Segment Start: Data section
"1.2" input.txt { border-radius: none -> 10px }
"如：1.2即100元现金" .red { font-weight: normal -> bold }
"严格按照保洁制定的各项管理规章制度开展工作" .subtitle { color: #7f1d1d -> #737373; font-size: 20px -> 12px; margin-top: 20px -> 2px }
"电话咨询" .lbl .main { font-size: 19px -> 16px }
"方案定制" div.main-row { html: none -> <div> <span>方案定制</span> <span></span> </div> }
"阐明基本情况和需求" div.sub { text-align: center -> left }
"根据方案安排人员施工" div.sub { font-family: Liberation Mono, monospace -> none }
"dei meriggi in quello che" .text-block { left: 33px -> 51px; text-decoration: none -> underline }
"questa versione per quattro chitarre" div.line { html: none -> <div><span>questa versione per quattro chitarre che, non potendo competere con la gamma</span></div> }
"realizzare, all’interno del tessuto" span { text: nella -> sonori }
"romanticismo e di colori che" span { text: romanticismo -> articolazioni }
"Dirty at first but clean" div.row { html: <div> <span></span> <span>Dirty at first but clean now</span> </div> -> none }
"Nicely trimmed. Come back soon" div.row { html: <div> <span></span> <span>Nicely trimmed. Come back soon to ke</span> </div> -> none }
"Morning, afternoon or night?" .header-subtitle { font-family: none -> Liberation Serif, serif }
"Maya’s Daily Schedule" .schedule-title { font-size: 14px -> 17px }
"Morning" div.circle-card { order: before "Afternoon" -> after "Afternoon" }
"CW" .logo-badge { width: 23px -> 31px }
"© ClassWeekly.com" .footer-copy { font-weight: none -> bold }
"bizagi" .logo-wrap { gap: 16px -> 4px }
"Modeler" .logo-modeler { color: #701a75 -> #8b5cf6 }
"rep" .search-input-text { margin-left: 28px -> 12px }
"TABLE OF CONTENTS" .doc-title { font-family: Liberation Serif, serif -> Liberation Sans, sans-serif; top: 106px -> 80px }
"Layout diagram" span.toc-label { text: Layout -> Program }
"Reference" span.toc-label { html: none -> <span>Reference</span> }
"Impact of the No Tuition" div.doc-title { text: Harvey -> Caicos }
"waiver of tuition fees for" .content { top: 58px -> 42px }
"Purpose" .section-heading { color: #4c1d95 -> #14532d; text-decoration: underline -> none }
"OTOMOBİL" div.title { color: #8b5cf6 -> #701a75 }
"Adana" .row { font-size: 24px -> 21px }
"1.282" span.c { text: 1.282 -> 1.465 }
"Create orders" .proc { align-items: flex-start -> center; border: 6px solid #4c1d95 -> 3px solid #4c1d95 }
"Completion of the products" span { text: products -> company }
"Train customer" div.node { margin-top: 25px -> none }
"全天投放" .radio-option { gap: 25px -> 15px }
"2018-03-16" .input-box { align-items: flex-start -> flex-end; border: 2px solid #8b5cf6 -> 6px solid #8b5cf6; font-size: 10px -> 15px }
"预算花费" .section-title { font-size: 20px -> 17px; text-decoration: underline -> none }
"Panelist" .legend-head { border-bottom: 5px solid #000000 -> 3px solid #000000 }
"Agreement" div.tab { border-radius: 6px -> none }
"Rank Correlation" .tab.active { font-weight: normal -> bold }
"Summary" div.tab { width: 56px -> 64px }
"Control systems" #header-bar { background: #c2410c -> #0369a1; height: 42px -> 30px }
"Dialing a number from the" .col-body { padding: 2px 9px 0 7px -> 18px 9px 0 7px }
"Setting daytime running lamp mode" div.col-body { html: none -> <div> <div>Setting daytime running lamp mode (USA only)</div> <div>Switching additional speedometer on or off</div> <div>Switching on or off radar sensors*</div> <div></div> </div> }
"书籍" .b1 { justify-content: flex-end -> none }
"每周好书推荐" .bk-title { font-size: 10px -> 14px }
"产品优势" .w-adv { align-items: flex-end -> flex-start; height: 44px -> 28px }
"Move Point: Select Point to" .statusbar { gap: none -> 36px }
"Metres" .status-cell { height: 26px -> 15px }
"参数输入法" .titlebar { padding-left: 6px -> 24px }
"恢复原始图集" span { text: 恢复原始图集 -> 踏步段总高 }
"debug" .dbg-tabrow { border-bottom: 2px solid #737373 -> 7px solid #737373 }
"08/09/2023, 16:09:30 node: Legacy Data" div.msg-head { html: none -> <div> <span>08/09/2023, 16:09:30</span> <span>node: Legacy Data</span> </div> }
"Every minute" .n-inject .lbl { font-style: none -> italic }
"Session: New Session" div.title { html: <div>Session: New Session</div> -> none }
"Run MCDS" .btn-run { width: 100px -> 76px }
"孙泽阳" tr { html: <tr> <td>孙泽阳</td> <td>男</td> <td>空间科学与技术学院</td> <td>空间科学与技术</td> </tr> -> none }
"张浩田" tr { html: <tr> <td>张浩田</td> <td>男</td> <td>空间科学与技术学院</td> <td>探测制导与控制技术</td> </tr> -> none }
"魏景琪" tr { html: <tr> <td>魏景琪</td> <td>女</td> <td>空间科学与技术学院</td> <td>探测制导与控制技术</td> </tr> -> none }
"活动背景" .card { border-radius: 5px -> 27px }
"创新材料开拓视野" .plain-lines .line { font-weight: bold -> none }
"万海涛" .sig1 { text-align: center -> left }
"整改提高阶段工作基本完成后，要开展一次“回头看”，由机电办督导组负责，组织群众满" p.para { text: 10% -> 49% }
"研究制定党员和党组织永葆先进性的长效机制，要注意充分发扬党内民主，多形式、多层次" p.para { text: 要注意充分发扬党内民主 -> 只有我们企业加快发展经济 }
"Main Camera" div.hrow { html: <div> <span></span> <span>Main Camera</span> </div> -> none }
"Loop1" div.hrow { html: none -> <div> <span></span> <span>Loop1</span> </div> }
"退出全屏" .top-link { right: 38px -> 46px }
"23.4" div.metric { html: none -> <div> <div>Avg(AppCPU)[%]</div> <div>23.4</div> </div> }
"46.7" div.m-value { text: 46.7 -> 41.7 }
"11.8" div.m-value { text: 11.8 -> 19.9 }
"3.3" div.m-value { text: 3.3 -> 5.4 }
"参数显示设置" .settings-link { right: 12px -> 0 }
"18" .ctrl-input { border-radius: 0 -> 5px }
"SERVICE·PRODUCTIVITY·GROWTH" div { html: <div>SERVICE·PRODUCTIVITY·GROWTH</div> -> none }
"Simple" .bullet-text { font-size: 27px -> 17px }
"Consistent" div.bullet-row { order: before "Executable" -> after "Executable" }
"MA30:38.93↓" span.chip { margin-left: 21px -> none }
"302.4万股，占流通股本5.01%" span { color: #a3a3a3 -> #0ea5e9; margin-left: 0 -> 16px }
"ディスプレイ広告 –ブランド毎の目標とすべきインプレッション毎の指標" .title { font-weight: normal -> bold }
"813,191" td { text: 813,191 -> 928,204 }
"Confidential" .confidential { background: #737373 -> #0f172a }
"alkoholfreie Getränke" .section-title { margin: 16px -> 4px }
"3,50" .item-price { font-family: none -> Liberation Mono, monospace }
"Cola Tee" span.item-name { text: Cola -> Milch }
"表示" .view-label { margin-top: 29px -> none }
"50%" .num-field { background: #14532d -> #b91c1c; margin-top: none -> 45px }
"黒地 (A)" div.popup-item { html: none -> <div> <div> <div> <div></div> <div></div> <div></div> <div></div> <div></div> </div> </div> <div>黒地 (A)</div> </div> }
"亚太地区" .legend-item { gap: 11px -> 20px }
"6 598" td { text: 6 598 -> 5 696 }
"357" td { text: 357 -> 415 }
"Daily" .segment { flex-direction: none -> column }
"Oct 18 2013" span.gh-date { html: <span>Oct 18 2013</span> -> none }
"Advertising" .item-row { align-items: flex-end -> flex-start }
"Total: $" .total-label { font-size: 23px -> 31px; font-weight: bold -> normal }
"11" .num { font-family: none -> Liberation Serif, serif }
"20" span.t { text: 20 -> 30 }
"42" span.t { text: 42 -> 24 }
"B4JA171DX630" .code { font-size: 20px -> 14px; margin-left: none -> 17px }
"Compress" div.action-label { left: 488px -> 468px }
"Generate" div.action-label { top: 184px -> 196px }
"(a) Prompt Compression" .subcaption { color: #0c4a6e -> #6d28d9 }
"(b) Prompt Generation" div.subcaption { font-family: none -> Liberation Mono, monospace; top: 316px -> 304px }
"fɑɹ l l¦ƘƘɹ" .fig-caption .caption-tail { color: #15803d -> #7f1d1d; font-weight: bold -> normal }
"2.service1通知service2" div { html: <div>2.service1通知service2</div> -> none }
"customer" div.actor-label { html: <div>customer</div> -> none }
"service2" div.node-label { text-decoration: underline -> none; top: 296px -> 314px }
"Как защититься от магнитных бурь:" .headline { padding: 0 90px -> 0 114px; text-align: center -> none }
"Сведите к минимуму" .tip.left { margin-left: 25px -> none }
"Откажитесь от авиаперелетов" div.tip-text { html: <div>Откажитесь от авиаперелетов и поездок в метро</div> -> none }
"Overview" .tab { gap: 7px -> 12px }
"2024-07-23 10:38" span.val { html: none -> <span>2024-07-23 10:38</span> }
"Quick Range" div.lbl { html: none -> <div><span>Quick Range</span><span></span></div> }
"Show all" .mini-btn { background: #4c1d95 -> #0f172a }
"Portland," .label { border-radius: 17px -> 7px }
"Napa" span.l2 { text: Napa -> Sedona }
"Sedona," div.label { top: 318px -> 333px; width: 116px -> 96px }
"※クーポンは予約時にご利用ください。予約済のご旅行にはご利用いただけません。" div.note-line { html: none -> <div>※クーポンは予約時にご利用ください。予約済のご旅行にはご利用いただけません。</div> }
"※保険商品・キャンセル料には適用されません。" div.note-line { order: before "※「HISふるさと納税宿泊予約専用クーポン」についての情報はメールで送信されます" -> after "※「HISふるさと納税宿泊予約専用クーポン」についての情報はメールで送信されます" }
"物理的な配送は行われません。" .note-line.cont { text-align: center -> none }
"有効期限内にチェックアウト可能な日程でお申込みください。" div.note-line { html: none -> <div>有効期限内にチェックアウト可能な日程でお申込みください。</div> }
Segment End: Data section
## [Exercise goal]
Please transcribe exactly the line containing "none -> <span>2024-07-23" and every line after it through the end of the records, and nothing else.

## [Solution below]
"2024-07-23 10:38" span.val { html: none -> <span>2024-07-23 10:38</span> }
"Quick Range" div.lbl { html: none -> <div><span>Quick Range</span><span></span></div> }
"Show all" .mini-btn { background: #4c1d95 -> #0f172a }
"Portland," .label { border-radius: 17px -> 7px }
"Napa" span.l2 { text: Napa -> Sedona }
"Sedona," div.label { top: 318px -> 333px; width: 116px -> 96px }
"※クーポンは予約時にご利用ください。予約済のご旅行にはご利用いただけません。" div.note-line { html: none -> <div>※クーポンは予約時にご利用ください。予約済のご旅行にはご利用いただけません。</div> }
"※保険商品・キャンセル料には適用されません。" div.note-line { order: before "※「HISふるさと納税宿泊予約専用クーポン」についての情報はメールで送信されます" -> after "※「HISふるさと納税宿泊予約専用クーポン」についての情報はメールで送信されます" }
"物理的な配送は行われません。" .note-line.cont { text-align: center -> none }
"有効期限内にチェックアウト可能な日程でお申込みください。" div.note-line { html: none -> <div>有効期限内にチェックアウト可能な日程でお申込みください。</div> }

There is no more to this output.